# How can I translate this affine hyperplane?

Let $\mu\in\Bbb Z^d$. Suppose that $H=\{x\in\Bbb Z^d:\langle\mu,x\rangle=1\}$ is nonempty and fix $v\in H$.

Now, let $\{a_1,\dotsc,a_{d-1}\}$ be a basis for the kernel of the map $\langle \mu,-\rangle:\Bbb Z^d\to\Bbb Z$. Form a $d\times d-1$ matrix $A$ with these vectors $$A=\begin{bmatrix} a_1 & \dotsb & a_{d-1}\end{bmatrix}$$ and let $\phi:\Bbb Z^{d-1}\to H$ be the map $\phi(x)=Ax+v$. It's not hard to check that this map is well-defined and injective. My questions are:

1. Is this map surjective in general?
2. If not, what conditions can we impose on $\mu$ to ensure that $\phi$ is surjective?

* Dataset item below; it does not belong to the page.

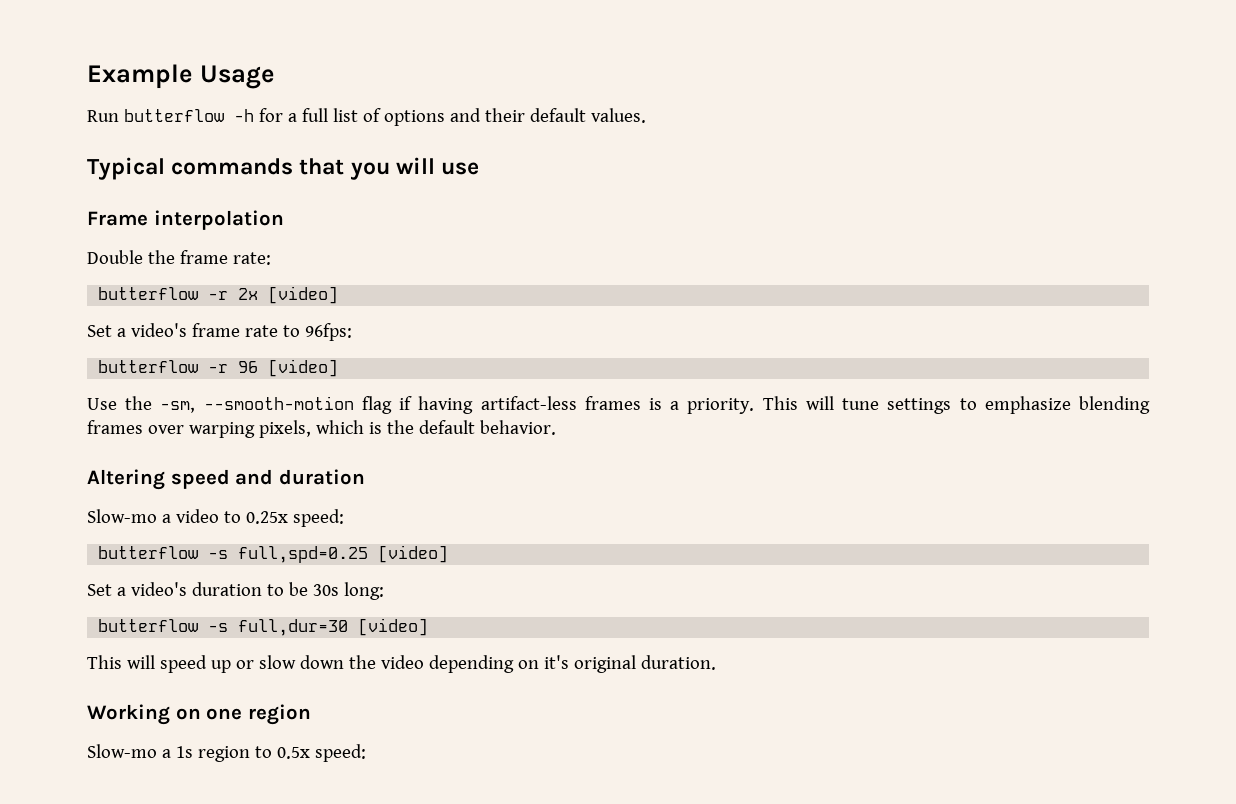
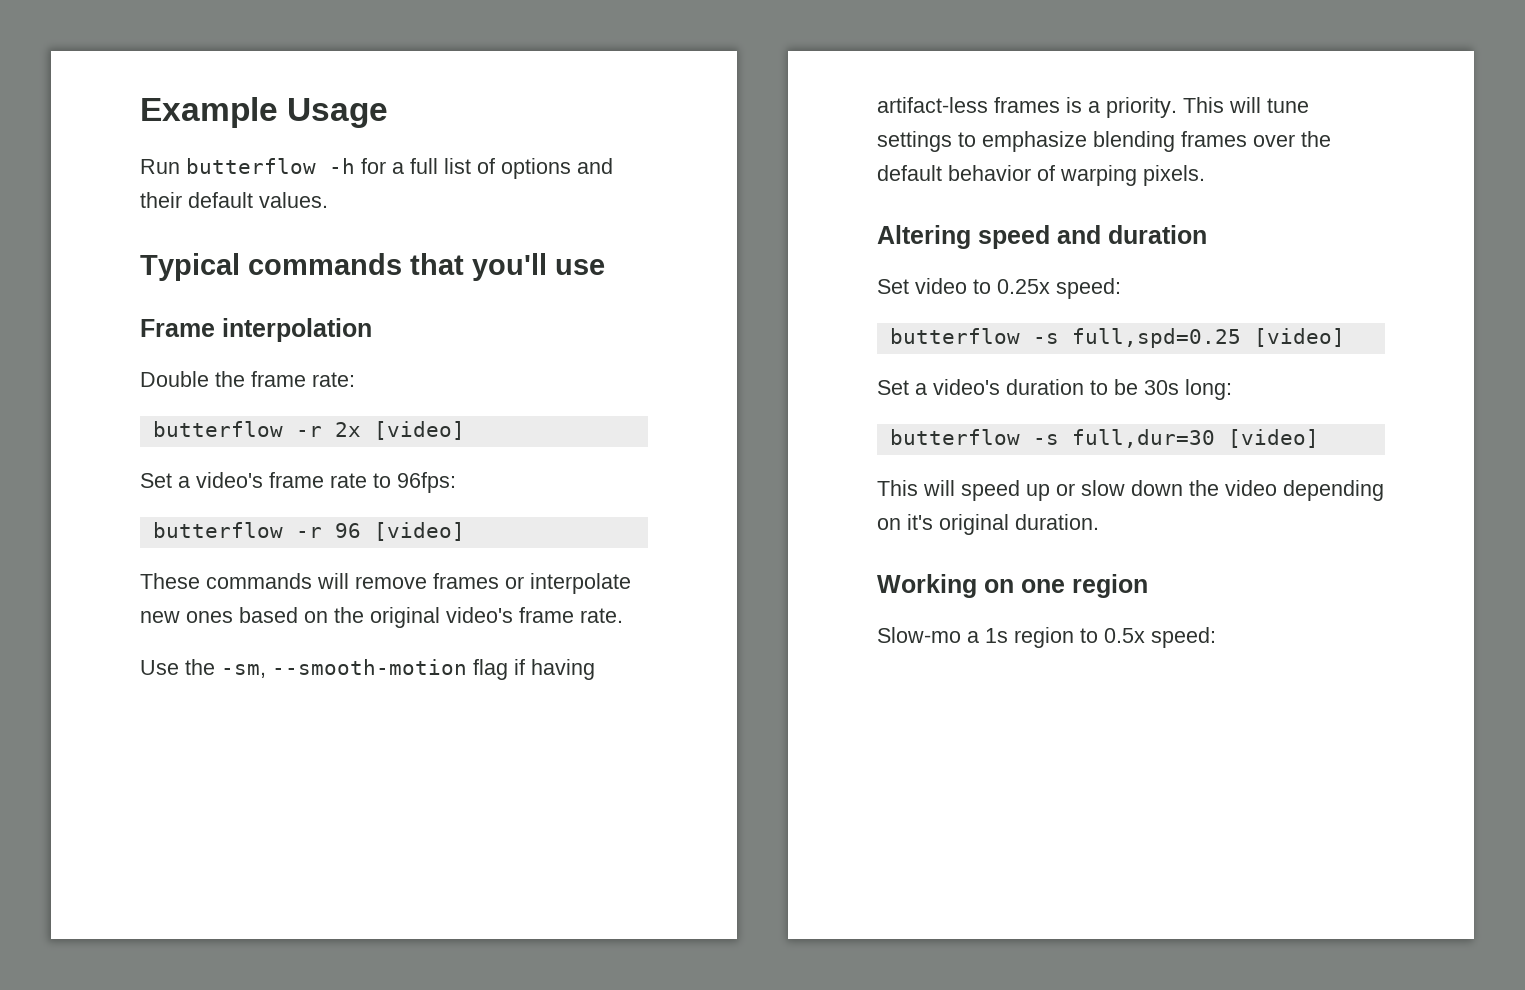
[350,157,435,180] you will -> [472,253,547,281] you'll
(339, 368) none -> [140,573,631,594] [140,607,623,628] // These commands will remove frames or interpolate new ones based on the original video's frame rate.
[188,420,556,438] warping pixels, which is the default behavior. -> [1301,131,1331,147] [877,165,1205,186] the default behavior of warping pixels.
[87,509,171,523] Slow-mo a -> [877,279,909,294] Set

Since $A$ is full rank we have a left inverse, but this is not an integer matrix so I'm not immediately convinced that the answer to (1) is yes.

My motivation here is that I have a large number of lattice polytopes whose vertices live in the hyperplane $H$. I'd like to write down an algorithm that produces an invertible affine $\Bbb Z$-linear transformation that translates these polytopes to the hyperplane defined by $\langle e_1,x\rangle=1$.

Let $w\in H$. Since $<\mu,w-v>=0$, there are $u_i\in\mathbb{Z}$ s.t. $w-v=\sum_{i=1}^{d-1}u_ia_i=A[u_1,\cdots,u_{d-1}]^T$, that is $w=\phi([u_1,\cdots,u_{d-1}]^T)$.
EDIT. I wrote too fast. OK, you know that $\ker(<\mu,.>)$ has a basis with $d-1$ elements because $\mathbb{Z}$ is a PID.